Le pape ne baisse pas la barre de l’exigence chrétienne concernant le corps mais il la transforme en profondeur sans aucun mépris ou peur du corps.
Et pourquoi cet enseignement n’est-il pas compris ?
Les vérités profondes – et c’est bien de cela qu’il s’agit – exigent que l’on se mette dans une attitude d’écoute et que l’on y consacre du temps. Ces messages ne sont pas à consommer en dix minutes. Beaucoup en ont l’intuition. Même les non croyants se réjouiront de voir cette clarté et ce chant de reconnaissance au créateur pour la beauté de la personne dans son intégralité. Le pape peut atteindre beaucoup de non croyants qui découvriront dans ce livre la clarté de son regard sur l’être humain, qu’il voit comme étant déjà sauvé et qu’il appelle à rechercher le salut.

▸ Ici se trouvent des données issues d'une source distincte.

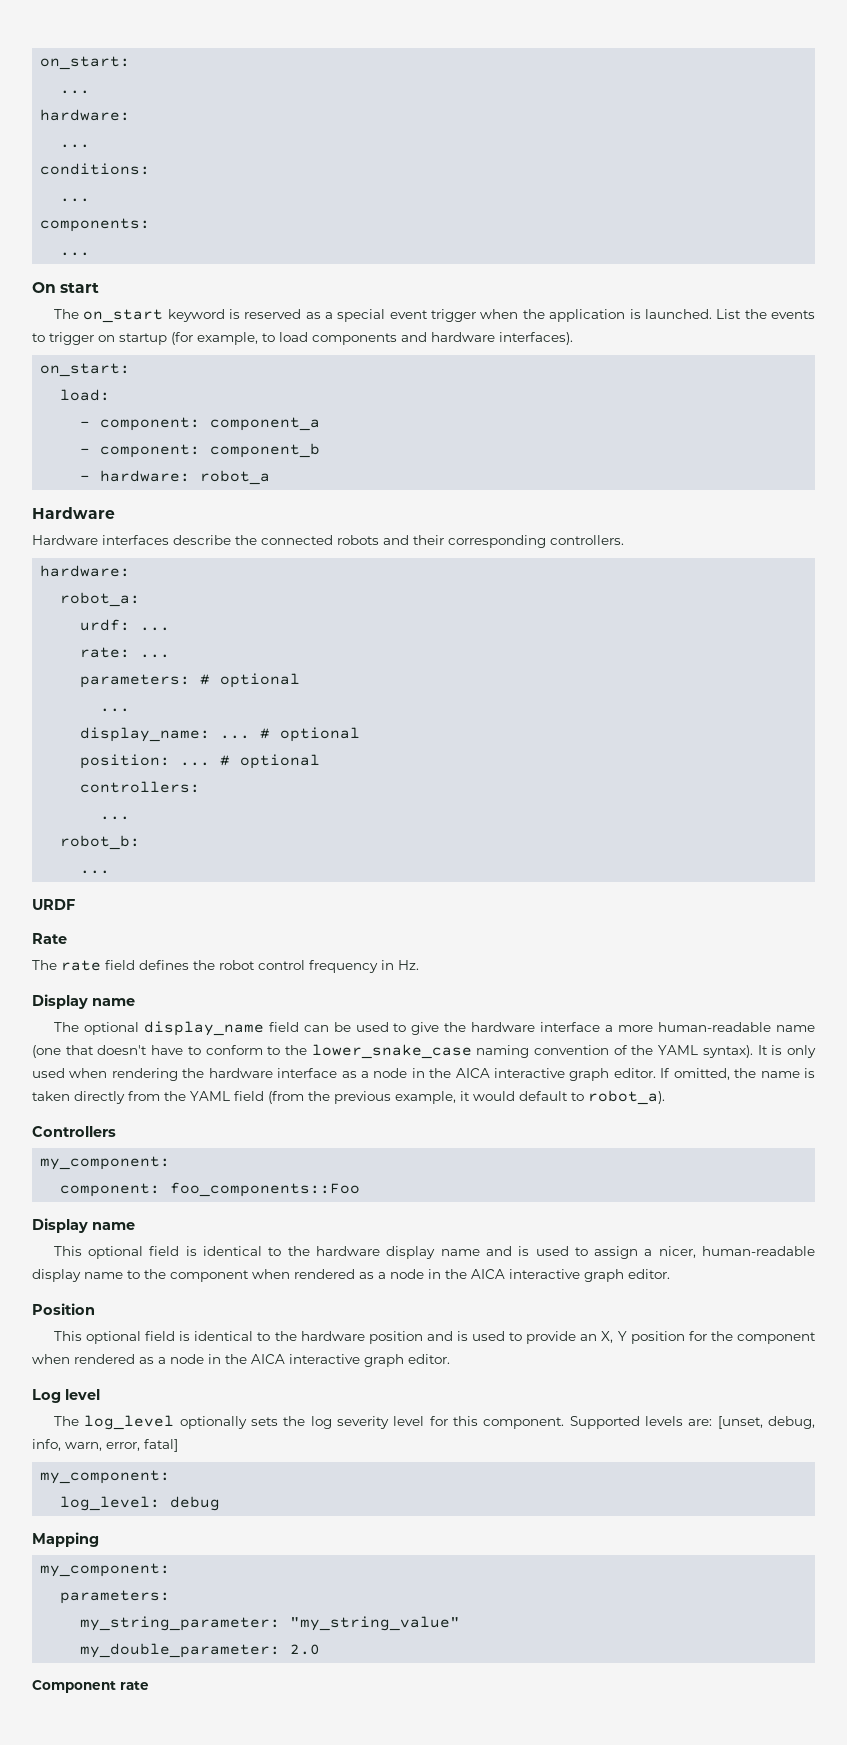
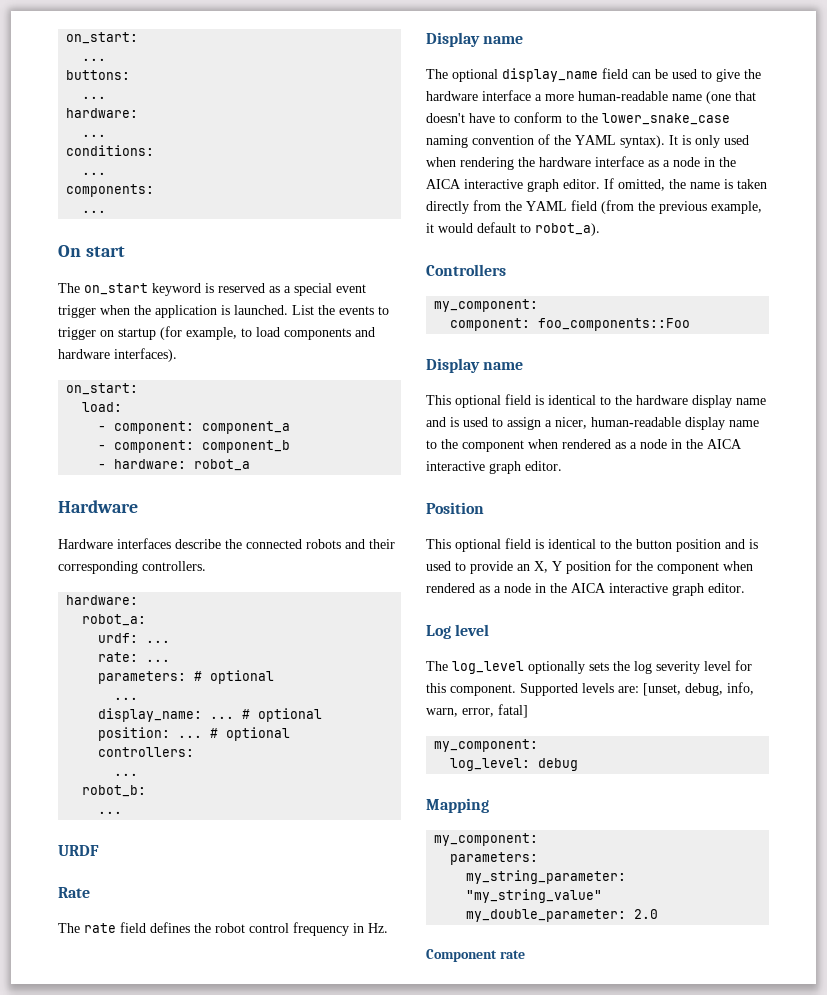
+ buttons:
+ ...
- This optional field is identical to the hardware position and is used to provide an X, Y position for the component when rendered as a node in the AICA interactive graph editor.
+ This optional field is identical to the button position and is used to provide an X, Y position for the component when rendered as a node in the AICA interactive graph editor.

Que manque-t-il pour que ce message puisse être vécu ?
Ces catéchèses mériteraient d’être utilisées dans toute la pédagogie catholique – au moins la pédagogie catholique – de l’enfance. Elles devraient être présentes dans les plans pastoraux de formation familiale, dans les réunions de couples et de préparation au mariage, dans les mouvements apostoliques, les paroisses, la catéchèse On peut ainsi réconcilier l’être humain avec sa propre réalité et le rendre capable de choisir librement, sans avoir peur de ses propres instincts mais sans en être esclave non plus. La lecture de ce message qui aide à se comprendre soi-même, à pouvoir se donner à l’autre pleinement et dans la dignité, rend heureux.
Dans une catéchèse le pape dit que “Le bonheur consiste à s’enraciner dans l’amour”. L’amour guérit la honte. A travers la rédemption le Christ restaure et améliore l’innocence originelle. Ceci donne une plénitude incroyable au mariage et à tous les domaines dans lesquelles se développe la relation entre hommes et femmes dans la société.
Ce message résonne dans un monde qui semble obsédé par la sexualité…
Le pape nous enseigne qu’il ne faut pas avoir peur de l’attrait légitime et normal. Celui-ci est naturel et répond à un appel à la communion entre les personnes. Le corps a ce que Jean-Paul II appelle “une signification sponsale”. Mais le pape met aussi en garde contre l’effet d’un regard de domination, qui veut “utiliser”, qui réduit l’autre à une chose et le dépouille de sa dignité de personne – et attention, cela peut aussi arriver dans le mariage ! Ce regard et l’action qu’il provoque ne correspondent pas à la dignité que mérite toute personne dans son corps et dans sa globalité. L’attrait est une bonne chose en soi mais il doit être purifié et se laisser guider par un respect radical, au service de la communion des personnes et du don de soi sincère.
Le livre se termine par un passage du “Triptyque romain”. Pourquoi avoir choisi d’inclure les poésies publiées par le pape au printemps dernier si elles ne font pas partie du cycle de catéchèses ?
C’est pour montrer que le pape n’a pas abandonné ce thème, développé au début de son pontificat. Je publie aussi des passages du discours qu’il a prononcé au cours de la cérémonie qui a eu lieu à l’occasion de la restauration de la Chapelle Sixtine qu’il décrit comme un “sanctuaire de la théologie du corps”. J’inclus également un passage de sa “Lettre aux familles” très incisif sur le manichéisme comme quelque chose qui fausse la compréhension correcte des messages de l’Eglise sur le corps humain. En définitive, c’est un message qui a marqué tout ce pontificat et que l’on ne peut pas ignorer. Le pape précise d’ailleurs que sans cette théologie du corps on ne peut pas comprendre l’enseignement de l’Eglise après le Concile Vatican II sur la vie et la famille.